Pink Floyd confused about musc?

So, at least according to some sites, Nick Mason has stated that U2 releasing their most recent album for free ‘devalues music’. I think Mr. Mason is confused about value.

(Yes, this is part of a recurring series on the topic of value, which I think is a important topic for us all to understand if we want to have a amazing future instead of a dystopian one)

There are some things that become more valuable the more of them are wandering around in the world. A single fax machine, a single computer, not particularly valuable. Two fax machines, two computers, and now you have a network. Add more fax machines or computers, and you’re making them more valuable because more people can use them to get things done.

Music and movies and books are very similar.

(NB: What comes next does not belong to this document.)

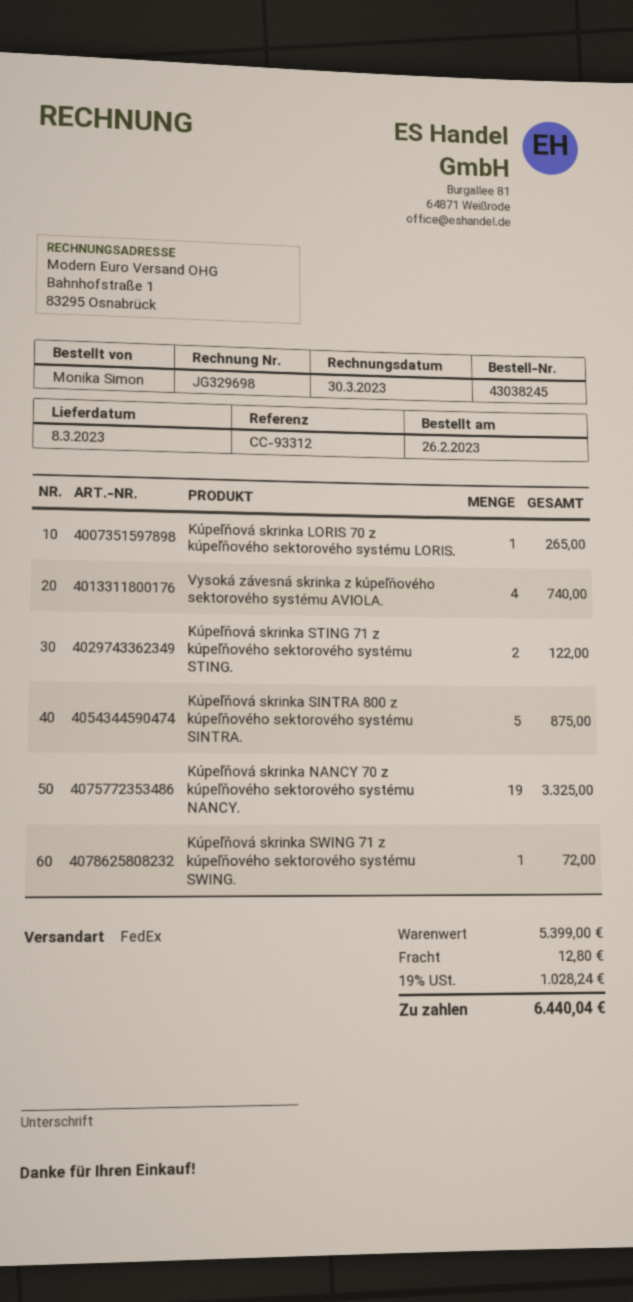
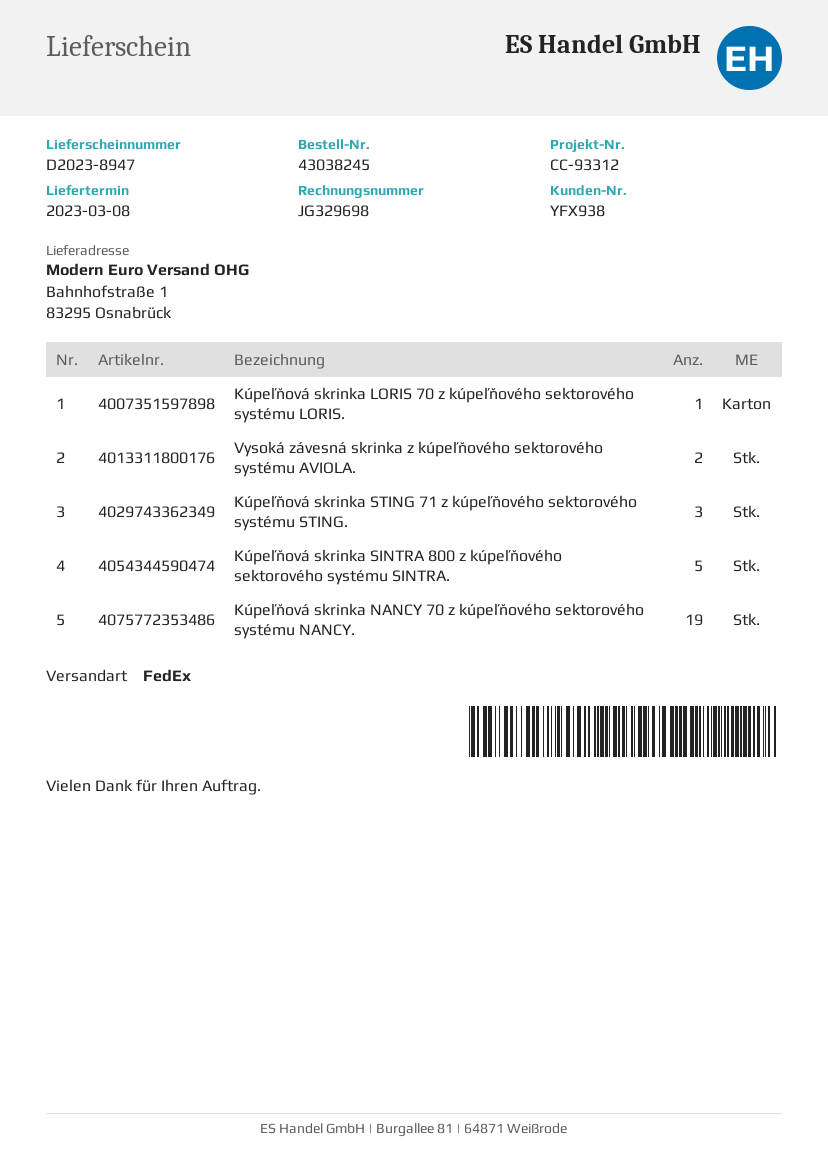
Vysoká závesná skrinka z kúpeľňového sektorového systému AVIOLA.: 4 -> 2
Kúpeľňová skrinka STING 71 z kúpeľňového sektorového systému STING.: 2 -> 3
Kúpeľňová skrinka SWING 71 z kúpeľňového sektorového systému SWING.: 1 -> none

They form a cultural rosetta stone that can assist us in communicating with each other. They often transcend the notes and words they are made of to capture emotion and spirit and story in ways that aid communication. So, the more copies of a song are out there, the more people have been exposed to it, the *more* valuable it is.

Thinking that scarcity and price define value is a cognitive distortion that can lead to a number of unhappy things. While the free market economy makes it *appear* that scarcity means value, it is a illusion. It might raise the price, but it doesn’t make the whatever the scarce object is able to do any more or be any more, except for the few sick people who get pleasure from knowing they can have something no one else can have.